One of the best ways to get acquainted with any data set is to produce summary statistics of numeric features. Pandas has a built in method for getting the summary statistics called describe(). Here is an example for enrollment:

cfb_info_df['Enrollment'].describe()

This one line statement outputs:

count      133.000000
mean     29337.541353
std      13780.834495
min       3297.000000
25%      21200.000000
50%      28500.000000
75%      38500.000000
max      69400.000000
Name: Enrollment, dtype: float64

From the summary statistics, we can see the mean and median are similar and the Coefficient of Variation (standard deviation/mean) is less than 0.5 meaning we likely have a roughly symmetric distribution, but we can visually check this by producing a histogram where we can break out enrollment by conference.

import plotly.express as px
fig = px.histogram(cfb_info_df, x="Enrollment", color="Current_conference_2025", marginal="box", hover_data=cfb_info_df.columns)
fig.show()
The histogram shows the distribution of enrollment split by conference. The marginal distribution is shown above.
The histogram shows the distribution of enrollment split by conference. The marginal distribution is shown above.

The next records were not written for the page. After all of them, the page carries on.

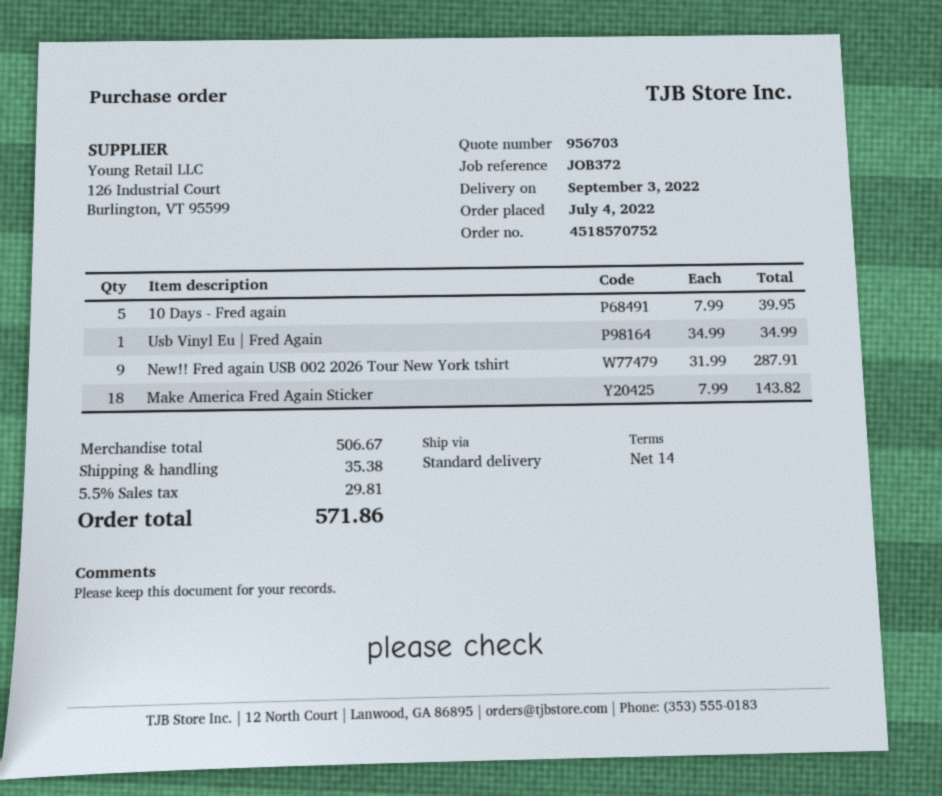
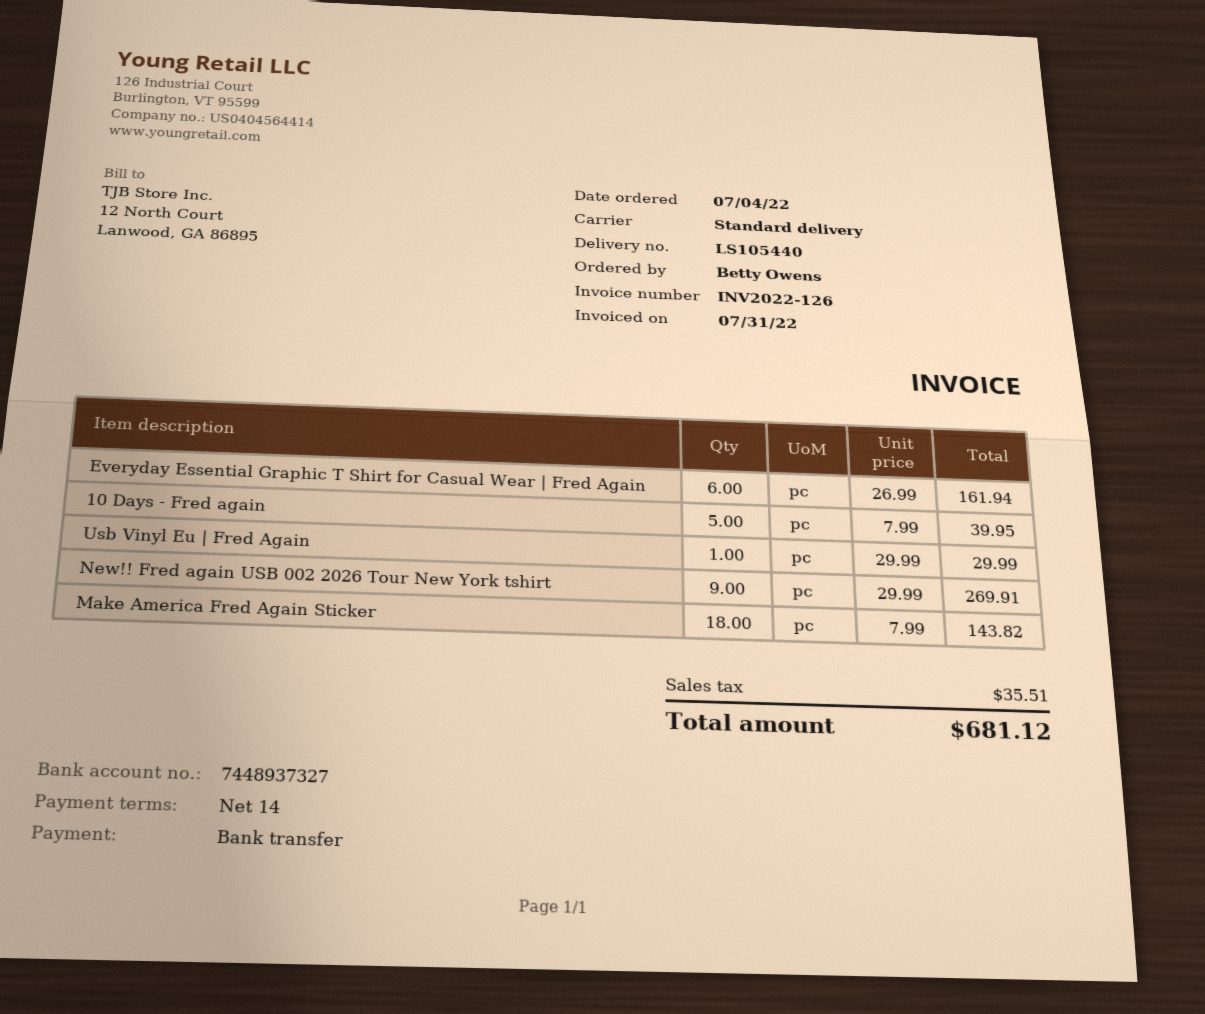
Usb Vinyl Eu | Fred Again: 1 x 34.99 = 34.99 -> 1 x 29.99 = 29.99
New!! Fred again USB 002 2026 Tour New York tshirt: 9 x 31.99 = 287.91 -> 9 x 29.99 = 269.91
Everyday Essential Graphic T Shirt for Casual Wear | Fred Again: none -> 6 x 26.99 = 161.94
shipping: 35.38 -> none
tax: 29.81 -> 35.51
total: 571.86 -> 681.12

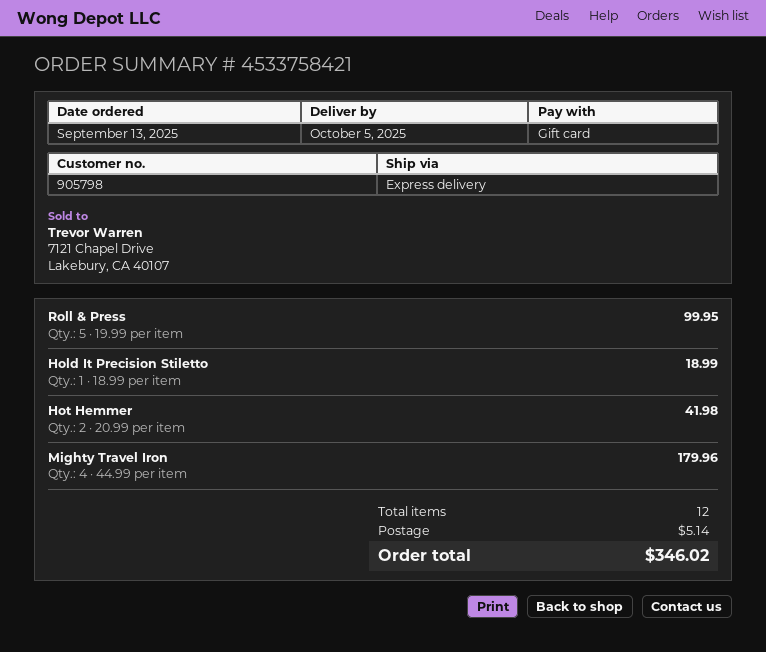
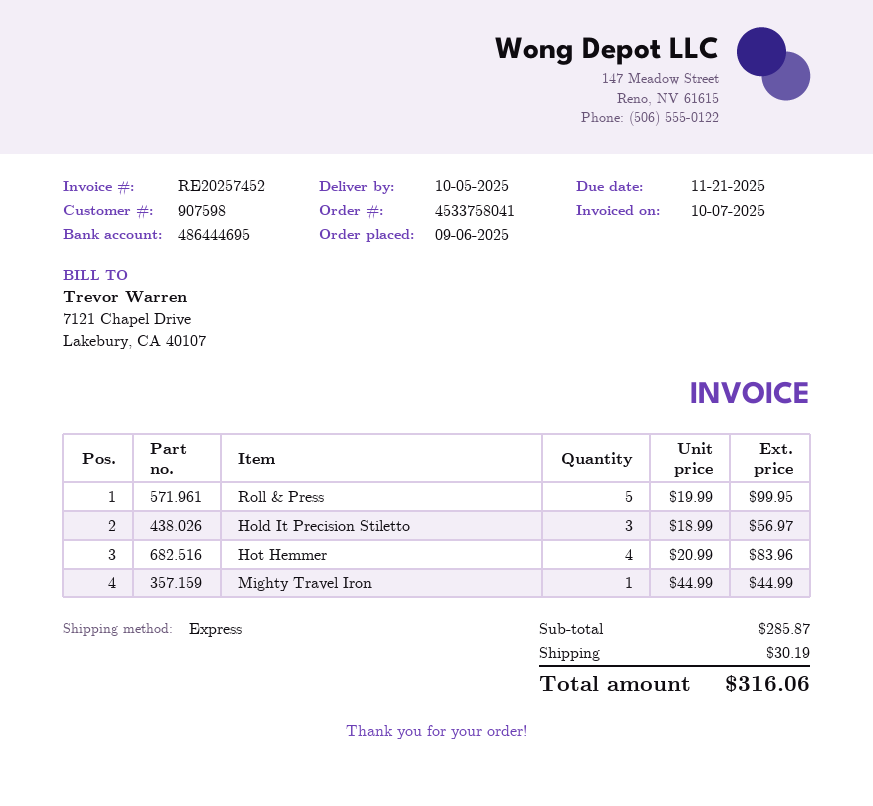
order number: 4533758421 -> 4533758041
order date: 2025-09-13 -> 2025-09-06
customer number: 905798 -> 907598
Hold It Precision Stiletto: 1 x 18.99 = 18.99 -> 3 x 18.99 = 56.97
Hot Hemmer: 2 x 20.99 = 41.98 -> 4 x 20.99 = 83.96
Mighty Travel Iron: 4 x 44.99 = 179.96 -> 1 x 44.99 = 44.99
shipping: 5.14 -> 30.19
total: 346.02 -> 316.06

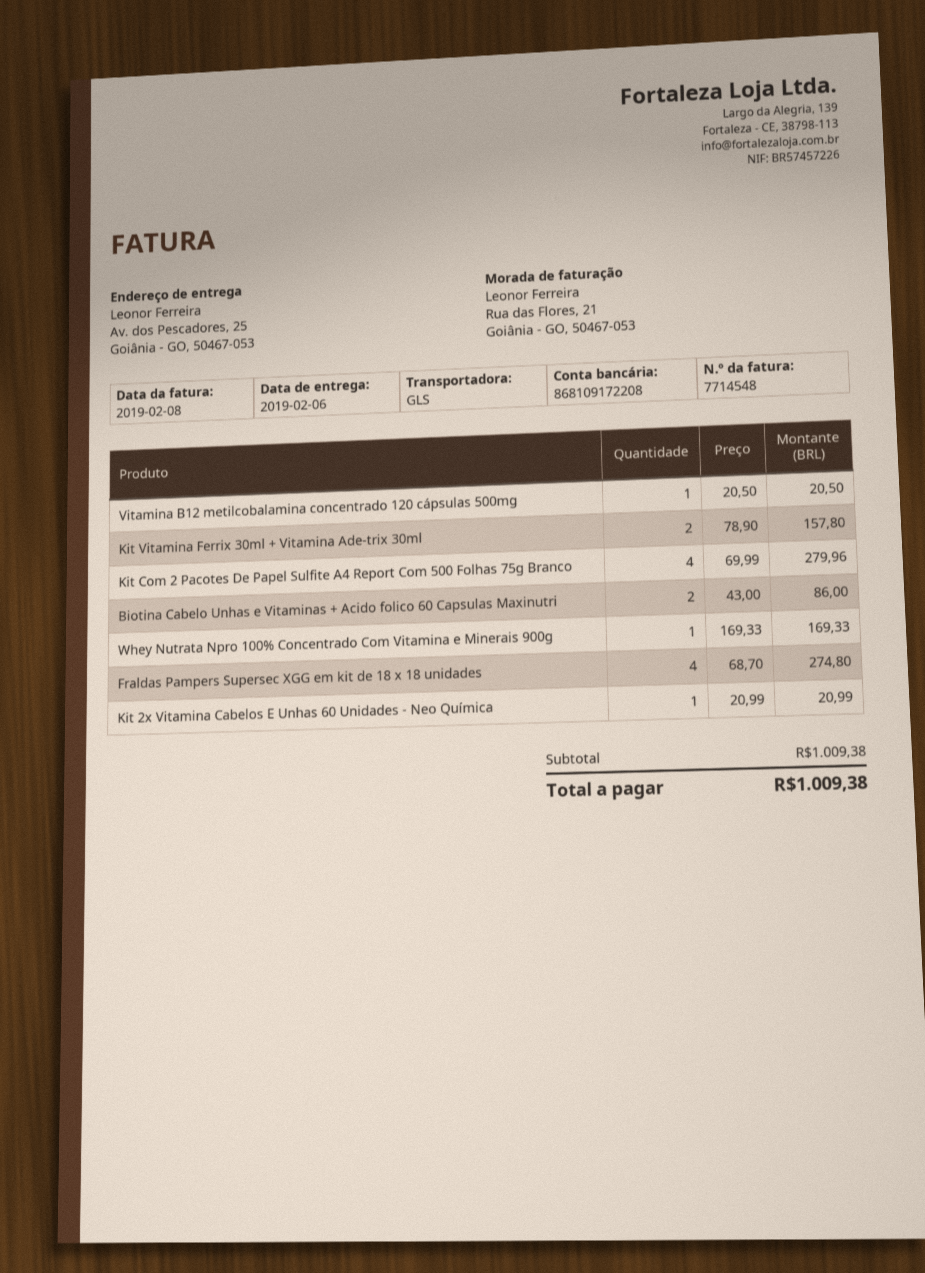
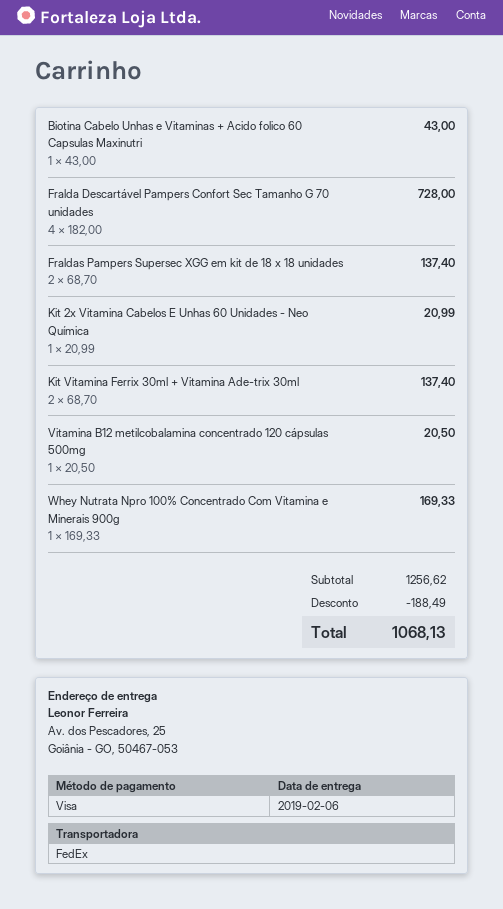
shipping method: GLS -> FedEx
Kit Vitamina Ferrix 30ml + Vitamina Ade-trix 30ml: 2 x 78.90 = 157.80 -> 2 x 68.70 = 137.40
Kit Com 2 Pacotes De Papel Sulfite A4 Report Com 500 Folhas 75g Branco: 4 x 69.99 = 279.96 -> none
Biotina Cabelo Unhas e Vitaminas + Acido folico 60 Capsulas Maxinutri: 2 x 43.00 = 86.00 -> 1 x 43.00 = 43.00
Fraldas Pampers Supersec XGG em kit de 18 x 18 unidades: 4 x 68.70 = 274.80 -> 2 x 68.70 = 137.40
Fralda Descartável Pampers Confort Sec Tamanho G 70 unidades: none -> 4 x 182.00 = 728.00
subtotal: 1009.38 -> 1256.62
discount: none -> 188.49
total: 1009.38 -> 1068.13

From the histogram, we can visually see that most universities have enrollments between 20,000–35,000 students. The Big Ten leads the way with a median enrollment of over 45,000 while the Sun Belt includes the smallest schools with a median enrollment of under 20,000. The ACC has the lowest enrollment schools of any Power 5 conference.

Correlation

Correlation is a measure of the relationship between two features. Correlation can range between -1 and 1 where a correlation of 1 represents perfect positive relationship, -1 represents perfect negative relationship, and 0 represents no relationship. Correlation should not be confused with causation as the correlation is simply a metric of the observed relationship between two features. Pandas once again comes equipped with the method to easily calculate correlation between two columns.

import seaborn as sns
# Pull out numeric columns from data
numeric_columns = ['Enrollment','years_playing','Stadium_capacity','total_draft_picks_2000_to_2020',
                  'wsj_college_football_revenue_2019', 'tj_altimore_fan_base_size_millions', 'bowl_game_win_pct',
                 'historical_win_pct', 'p_AP_Top_25_2001_to_2021']
# Generate Correlation Matrix using only the numeric columns
correlation_matrix = cfb_info_df.loc[:,numeric_columns].corr()
# Print the correlation matrix
#print(correlation_matrix)
# Plot the correlation matrix using seaborn
# Set plot size
sns.set(rc={"figure.figsize":(11, 10)})
# Show the plot
sns.heatmap(correlation_matrix, annot=True)
The correlation matrix shows a perfect positive relationship between each feature and itself. We also see high correlation between stadium capacity, fan base size, 2019 revenue, and the percentage of weeks appearing in the AP top 25 between 2001 and 2021.
The correlation matrix shows a perfect positive relationship between each feature and itself. We also see high correlation between stadium capacity, fan base size, 2019 revenue, and the percentage of weeks appearing in the AP top 25 between 2001 and 2021.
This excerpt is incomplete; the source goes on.